La terra, dal canto suo, se rispettata nei suoi cicli, nei suoi ritmi e nella sua natura, offrirà ospitalità, nutrimento e bellezza. Per questa unità, la terra seguirà l’uomo (perché l’uomo la migliora sempre di più, incanalandone le forze) e l’uomo seguirà la terra. Sarà una reciproca accoglienza. Diversi, noi e la terra, ma uniti.
C’è una seconda conseguenza dell’alleanza, è l’indissolubilità. I destini della terra e dell’uomo non sono pensabili separatamente. La perdita dell’uomo sarebbe per la terra un ritorno all’indietro, al caos.
L’uomo trae profitto dalla terra, ma sarà attento a non impoverirla, a non manipolarla scriteriatamente, cioè con criteri egoistici e con logiche di potere. Viene da pensare ad un paradosso: non si può pretendere di far crescere l’erba tirandola con le mani; essa ha bisogno di calore, di luce, di umidità, di tempo.
Ancora una conseguenza: l’alleanza terra-umanità è feconda, generativa. Insieme, la terra e l’uomo, hanno la comune vocazione a dare il meglio: pane quotidiano per tutti, acqua assicurata ad ogni uomo (purtroppo oggi oltre seicento milioni di esseri umani non hanno a disposizione acqua potabile). La terra e l’uomo, alleati, possono portare frutti di vita, ma occorre una paziente opera, quasi una gestazione.

4.
Unità, indissolubilità e fecondità sono state pensate dal Creatore, perché l’uomo, coltivando la terra, la indirizzi ad un futuro di risurrezione: compimento della creazione. La creazione attende con impazienza la rivelazione dei figli di Dio; essa infatti è stata sottomessa alla caducità. La creazione soffre e geme come nelle doglie del parto e spera di essere liberata dalla schiavitù della corruzione (cfr. Rom 8,19-22).

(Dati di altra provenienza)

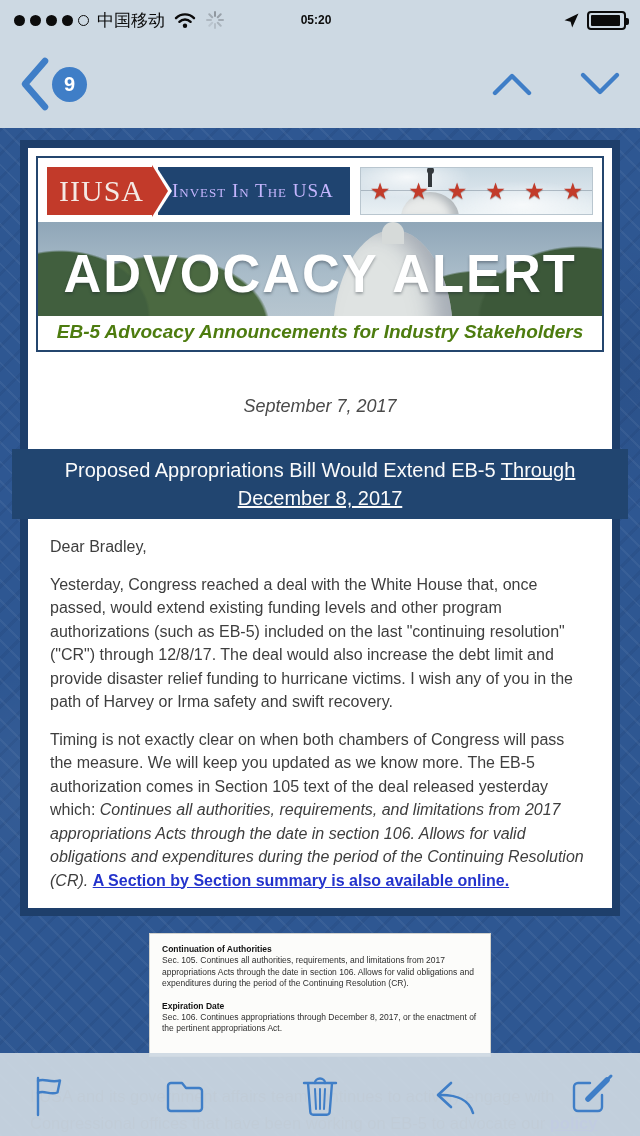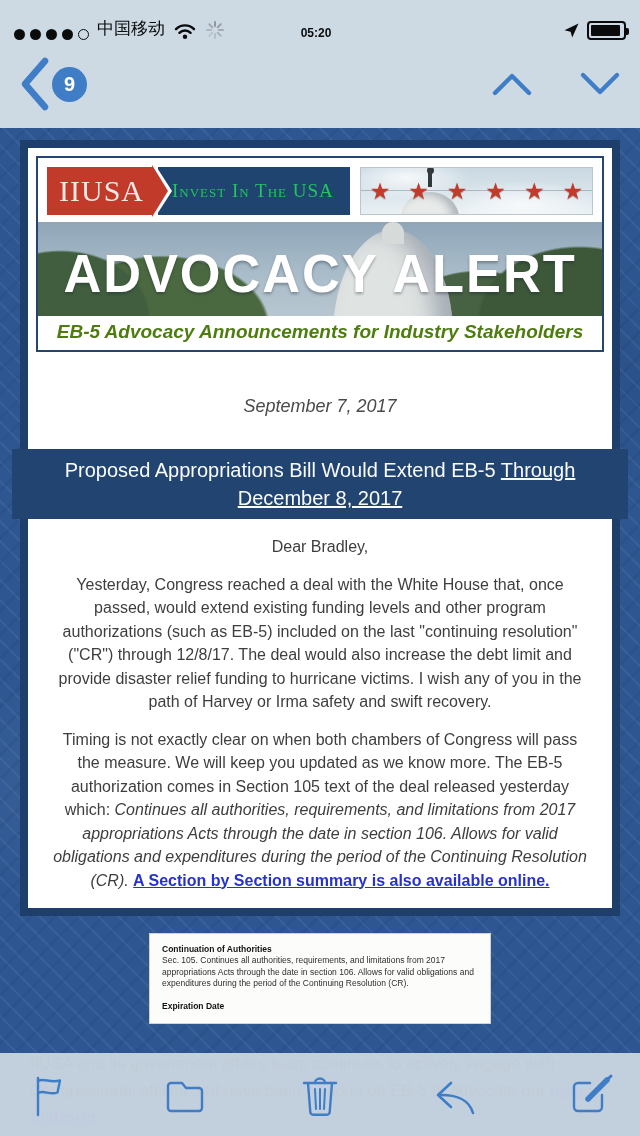"中国移动" .statusbar { align-items: flex-end -> center }
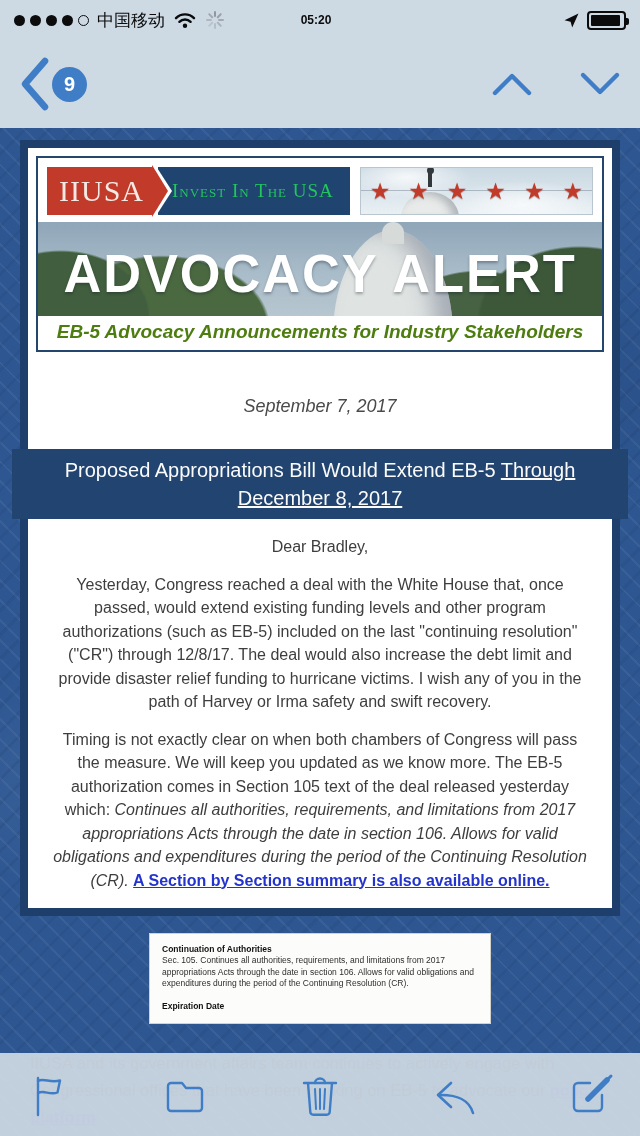"Invest In The USA" .logo-navy { color: #22c55e -> #c4b5fd }
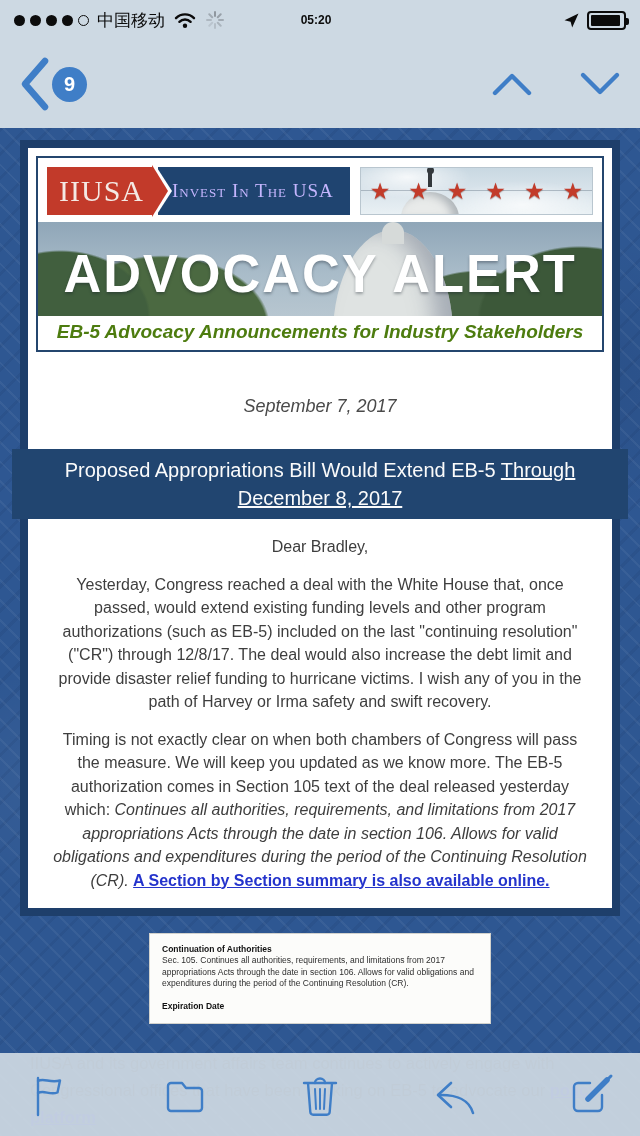"Dear Bradley," .bodytext p { text-align: center -> none }
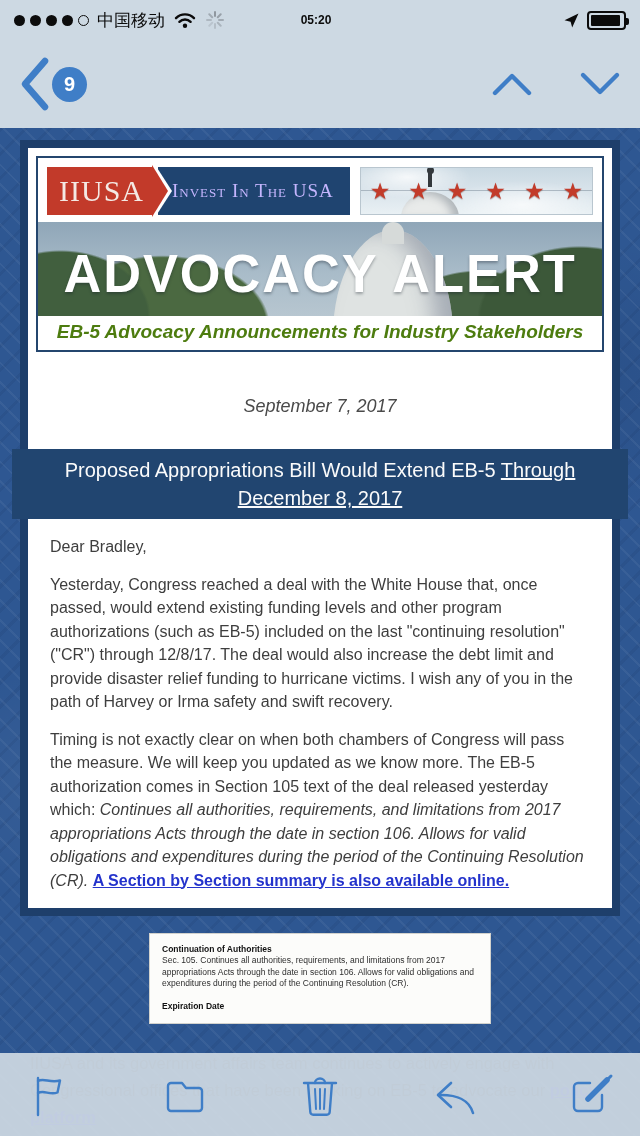"Sec. 106. Continues appropriations" p { html: none -> <p>Sec. 106. Continues appropriations through December 8, 2017, or the enactment of the pertinent appropriations Act.</p> }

Il nostro tornare alla terra, quando moriremo, non è un marcire che dice fine, scomparsa, polvere. La fede assicura che l’uomo nella terra prepara la risurrezione, come un seme che porta frutto (cfr. Gv 12,24). L’uomo risorgerà con questa carne fatta di terra. È una visione che è stata tematizzata da un grande pensatore, Pierre Teillard de Chardin. Egli ha riflettuto molto su questa missione dell’uomo: introdurre la terra nel Regno di Dio. Anche ognuno di noi, come Gesù che è sceso nelle viscere della terra ed è risorto per portare in cielo l’umanità, porterà non solo la sua umanità, ma anche grappoli di vita, di terra, di relazioni e di frutti. Custodire il creato, sino alla fine. Così sia.